• _Given data_
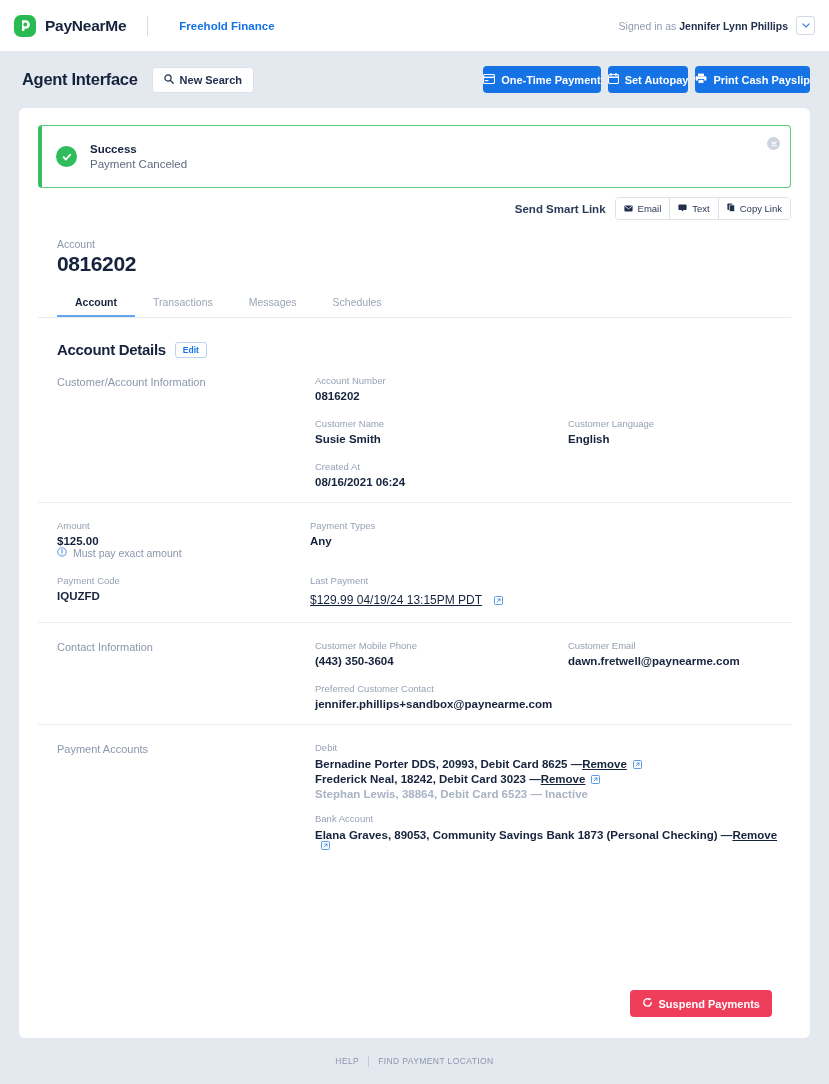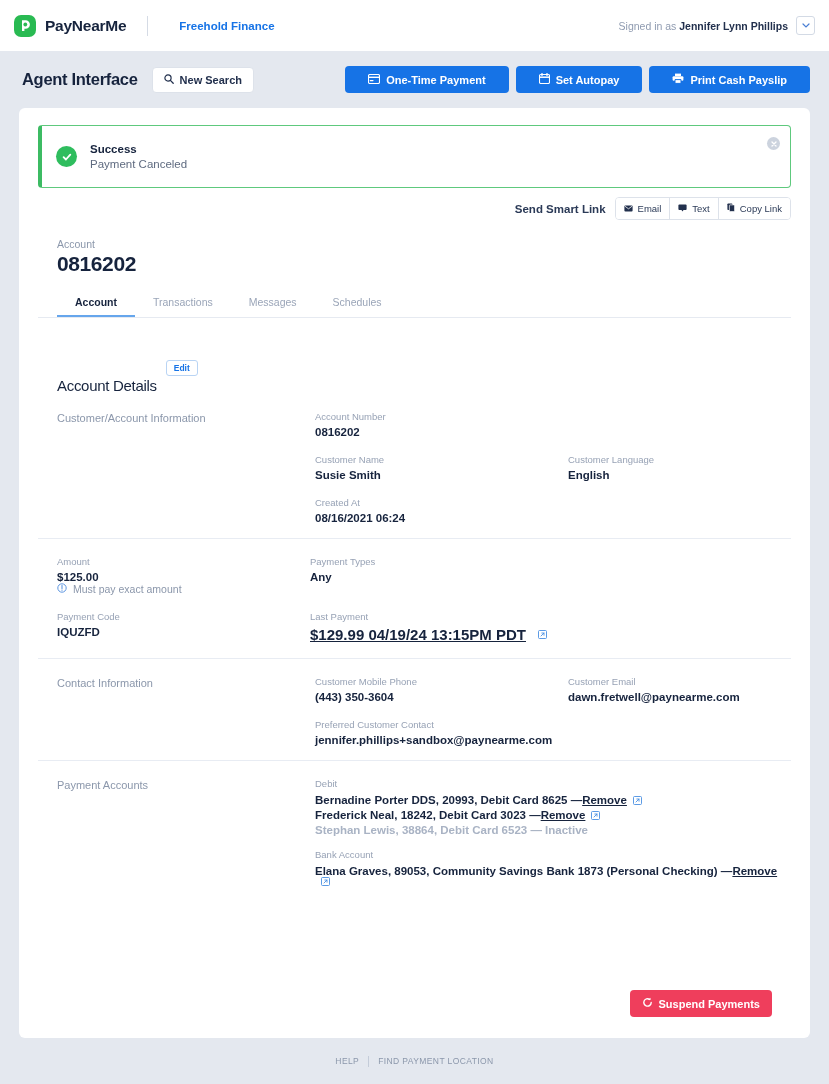--- a/index.html
+++ b/index.html
@@ -48,7 +48,7 @@
   .hdr-actions { margin-left: auto; display: flex; gap: 7px; }
   .btn-blue {
     background: #1673e6; color: #fff; border: none; border-radius: 4px; height: 27px;
-    padding: 0 23px; display: flex; align-items: center; gap: 6px;
+    padding: 0 0; display: flex; align-items: center; gap: 6px;
     font-size: 11px; font-weight: bold; cursor: pointer; font-family: inherit; white-space: nowrap;
   }
 

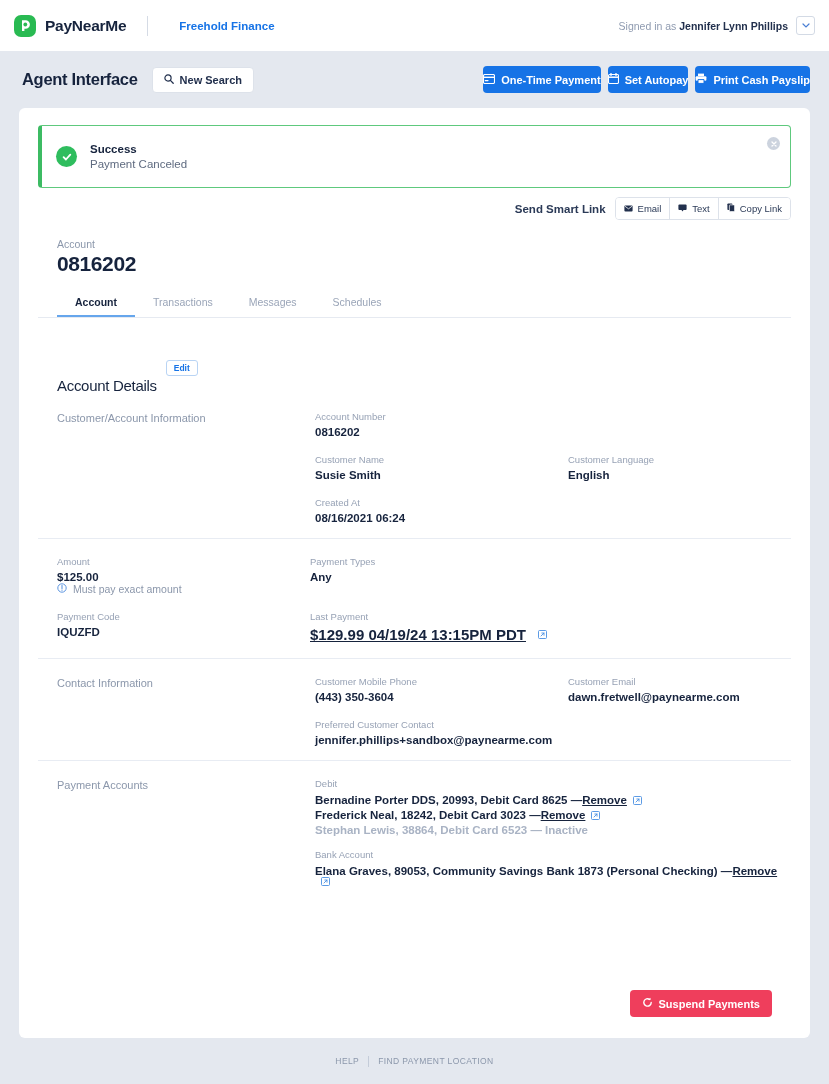--- a/index.html
+++ b/index.html
@@ -101,7 +101,7 @@
 
   
   .details-head { display: flex; align-items: center; gap: 9px; margin-top: 23px; padding-left: 19px; }
-  .details-title { font-size: 15px; font-weight: normal; color: #16233d; letter-spacing: -0.3px; margin-top: 36px; }
+  .details-title { font-size: 15px; font-weight: bold; color: #16233d; letter-spacing: -0.3px; }
   .edit-btn {
     border: 1px solid #b9d4f4; border-radius: 3px; background: #fff; color: #1673e6;
     font-size: 8.5px; font-weight: bold; height: 16px; padding: 0 7px; cursor: pointer;

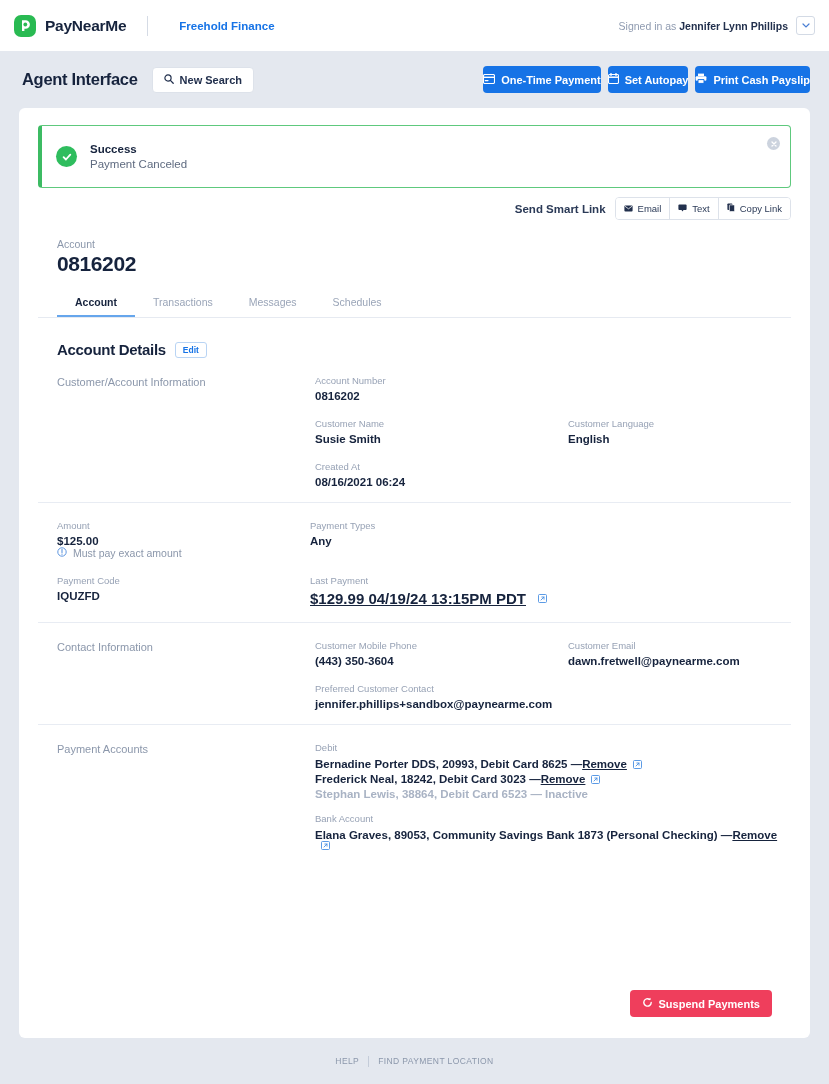--- a/index.html
+++ b/index.html
@@ -121,7 +121,7 @@
   .f-label { font-size: 9.5px; color: #97a2b5; margin-bottom: 4px; }
   .f-value { font-size: 11.5px; font-weight: bold; color: #16233d; }
   .f-note { display: flex; align-items: center; gap: 6px; margin-top: 0; font-size: 10.5px; color: #8b97ab; }
-  .f-link { font-size: 15px; font-weight: bold; color: #16233d; text-decoration: underline; display: inline-flex; align-items: center; gap: 6px; cursor: pointer; }
+  .f-link { font-size: 12px; font-weight: normal; color: #16233d; text-decoration: underline; display: inline-flex; align-items: center; gap: 6px; cursor: pointer; }
 
   
   .pa-group { margin-bottom: 13px; }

• _Action item_
Please find all lines of the entries that hold the string "pointer" and copy them.

• _Response_
     font-size: 11px; font-weight: bold; cursor: pointer; font-family: inherit; white-space: nowrap;
     font-size: 8.5px; font-weight: bold; height: 16px; padding: 0 7px; cursor: pointer;
-  .f-link { font-size: 15px; font-weight: bold; color: #16233d; text-decoration: underline; display: inline-flex; align-items: center; gap: 6px; cursor: pointer; }
+  .f-link { font-size: 12px; font-weight: normal; color: #16233d; text-decoration: underline; display: inline-flex; align-items: center; gap: 6px; cursor: pointer; }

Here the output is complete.